Multi-Scene Talking Video

/** @jsxImportSource vargai */
import { Render, Clip, Image, Video, Speech, Captions, Music } from "vargai/react"
import { createVarg } from "vargai/ai"

const varg = createVarg({ apiKey: process.env.VARG_API_KEY! })

const character = Image({
  model: varg.imageModel("nano-banana-pro"),
  prompt: "friendly young woman, casual outfit, natural lighting, looking at camera",
  aspectRatio: "9:16",
})

const SCENES = [
  { text: "Hey guys! Today I'm reviewing the best coffee makers under 100 dollars.", motion: "person smiling, waving at camera" },
  { text: "Number one is the AeroPress. It's portable, easy to clean, and makes amazing coffee.", motion: "person talking enthusiastically, gesturing" },
  { text: "That's it for today!

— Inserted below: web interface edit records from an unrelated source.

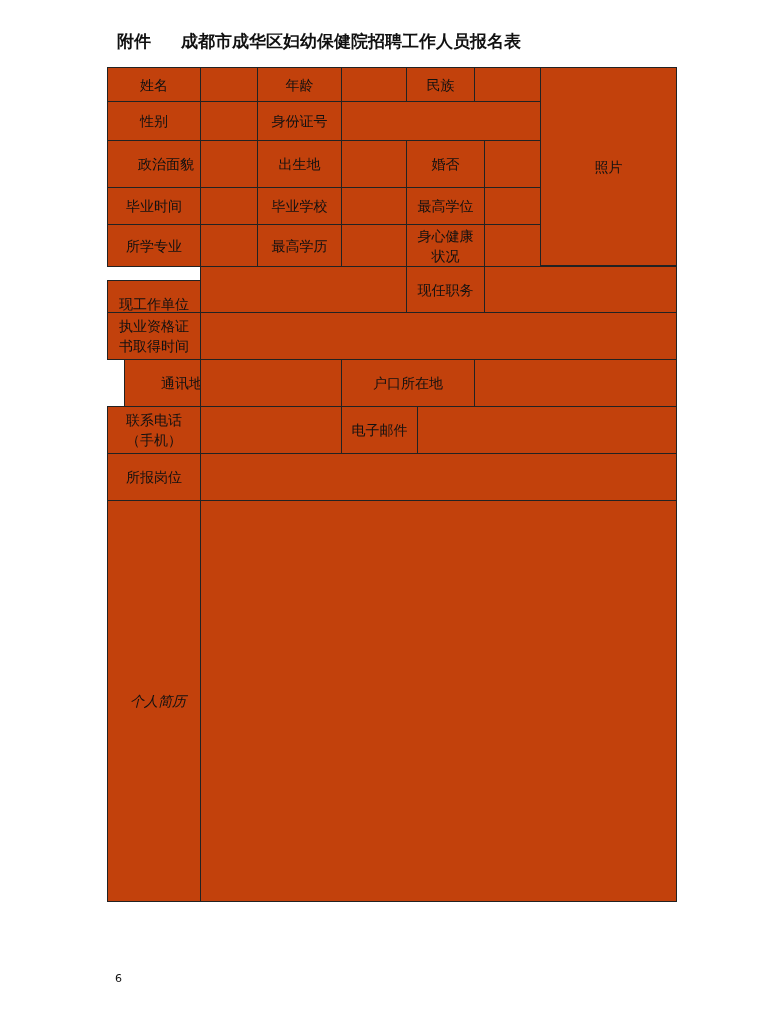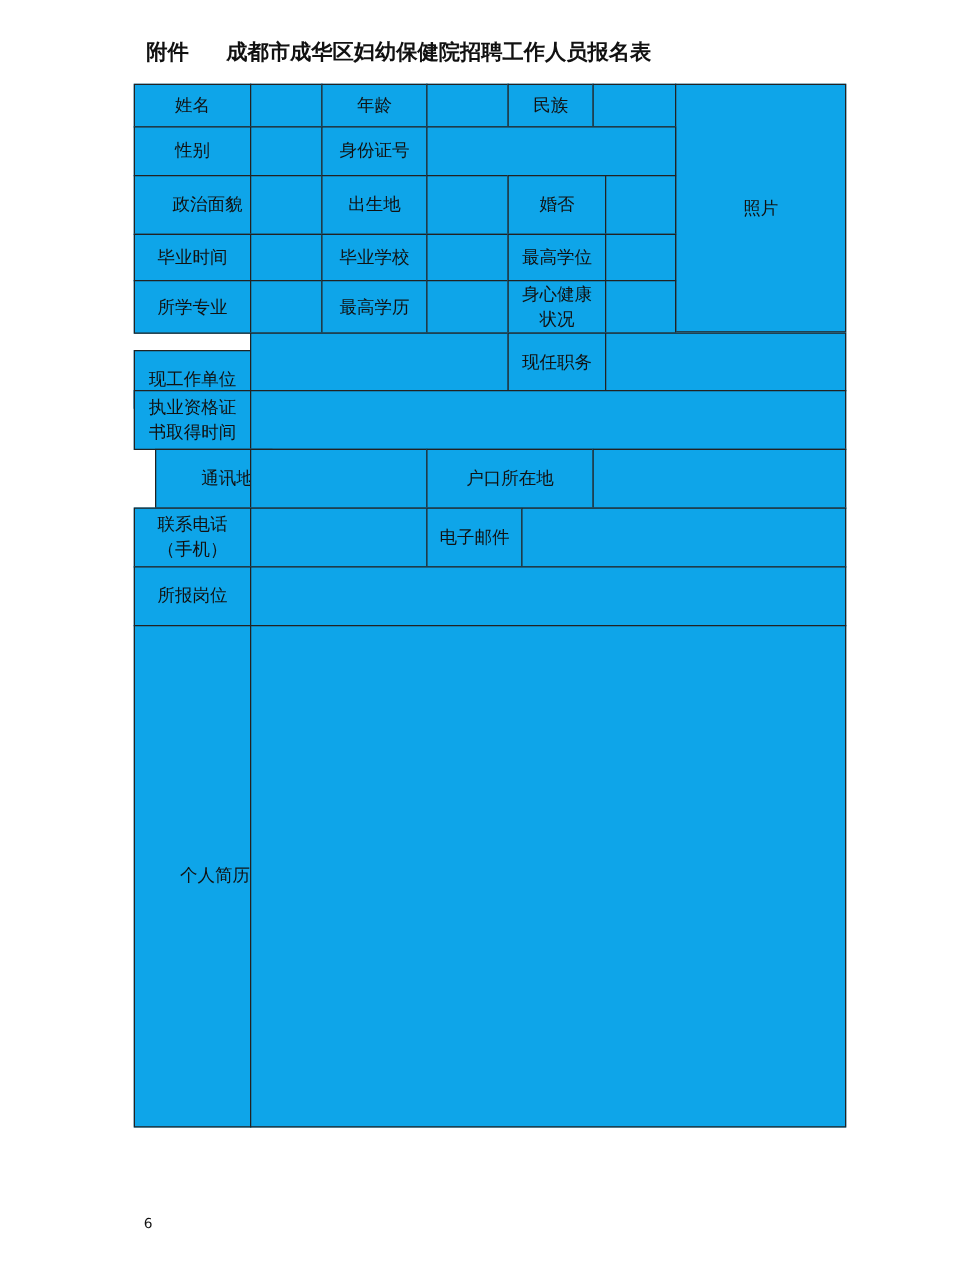--- a/index.html
+++ b/index.html
@@ -6,7 +6,7 @@
   body{width:784px;height:1014px;position:relative;font-family:"DejaVu Serif","Liberation Serif",serif;color:#111;overflow:hidden;}
   .title{position:absolute;top:30px;left:117px;font-size:17px;font-weight:bold;white-space:nowrap;letter-spacing:0px;}
   .title .att{margin-right:30px;font-family:"DejaVu Sans","Liberation Sans",sans-serif;}
-  .cell{position:absolute;box-sizing:border-box;border:1px solid #222;display:flex;align-items:center;justify-content:center;text-align:center;font-size:14px;line-height:20px;background:#0ea5e9;}
+  .cell{position:absolute;box-sizing:border-box;border:1px solid #222;display:flex;align-items:center;justify-content:center;text-align:center;font-size:14px;line-height:20px;background:#c2410c;}
   .cell.left{justify-content:flex-end;padding-left:8px;}
   .page{position:absolute;left:115px;top:972px;font-size:11px;font-family:"DejaVu Sans","Liberation Sans",sans-serif;}
 </style>

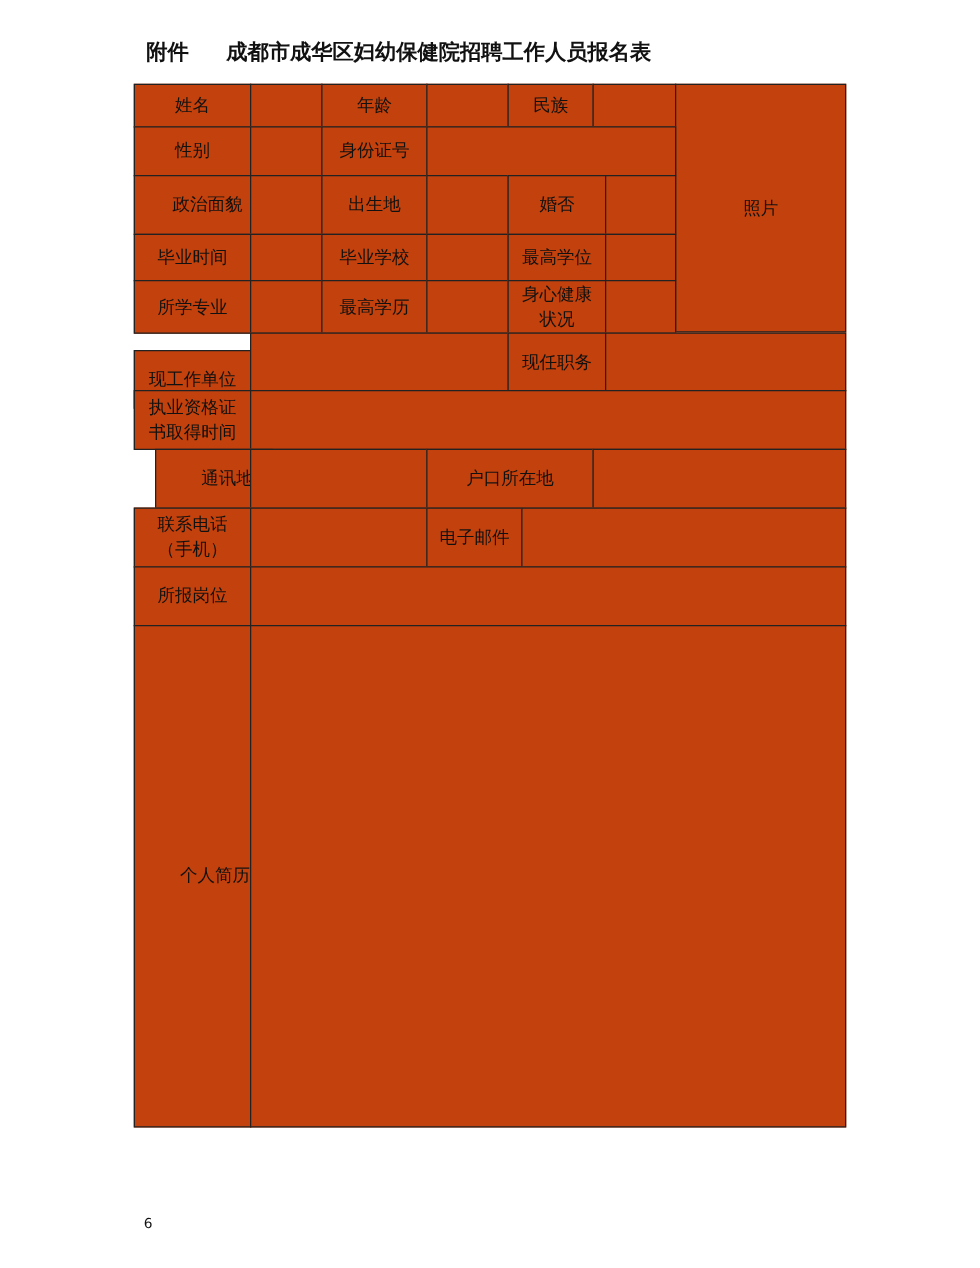--- a/index.html
+++ b/index.html
@@ -7,7 +7,7 @@
   .title{position:absolute;top:30px;left:117px;font-size:17px;font-weight:bold;white-space:nowrap;letter-spacing:0px;}
   .title .att{margin-right:30px;font-family:"DejaVu Sans","Liberation Sans",sans-serif;}
   .cell{position:absolute;box-sizing:border-box;border:1px solid #222;display:flex;align-items:center;justify-content:center;text-align:center;font-size:14px;line-height:20px;background:#c2410c;}
-  .cell.left{justify-content:flex-end;padding-left:8px;}
+  .cell.left{justify-content:center;padding-left:8px;font-style:italic;}
   .page{position:absolute;left:115px;top:972px;font-size:11px;font-family:"DejaVu Sans","Liberation Sans",sans-serif;}
 </style>
 </head>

Don't forget to like and subscribe.", motion: "person waving goodbye, big smile" },
]

const voiceovers = SCENES.map(scene =>
  Speech({
    model: varg.speechModel("eleven_v3"),
    voice: "elli",
    children: scene.text,
  })
)

export default (
  <Render width={1080} height={1920}>
    <Music prompt="upbeat pop, cheerful, catchy" model={varg.musicModel()} volume={0.1} duration={20} />
    {SCENES.map((scene, i) => (
      <Clip key={i} duration={5} transition={{ name: "fade", duration: 0.3 }}>
        <Video
          prompt={{ text: scene.motion, images: [character] }}
          model={varg.videoModel("kling-v3")}
        />
      </Clip>
    ))}
    {voiceovers.map((vo, i) => (
      <Captions key={i} src={vo} style="tiktok" color="#ffffff" withAudio />
    ))}
  </Render>
)

Tips

  • Character: Use close-up, front-facing images for best lipsync results
  • Voiceover: Keep individual clips to 5-10 seconds for best quality
  • Lipsync: sync-v2-pro gives best results but costs more. sync-v2 is faster and cheaper.
  • Animation: Include “subtle head movements” or “natural gestures” in video prompts
  • Captions: style="tiktok" is the most popular for social media content
  • Music volume: Keep at 0.1-0.15 when there’s voiceover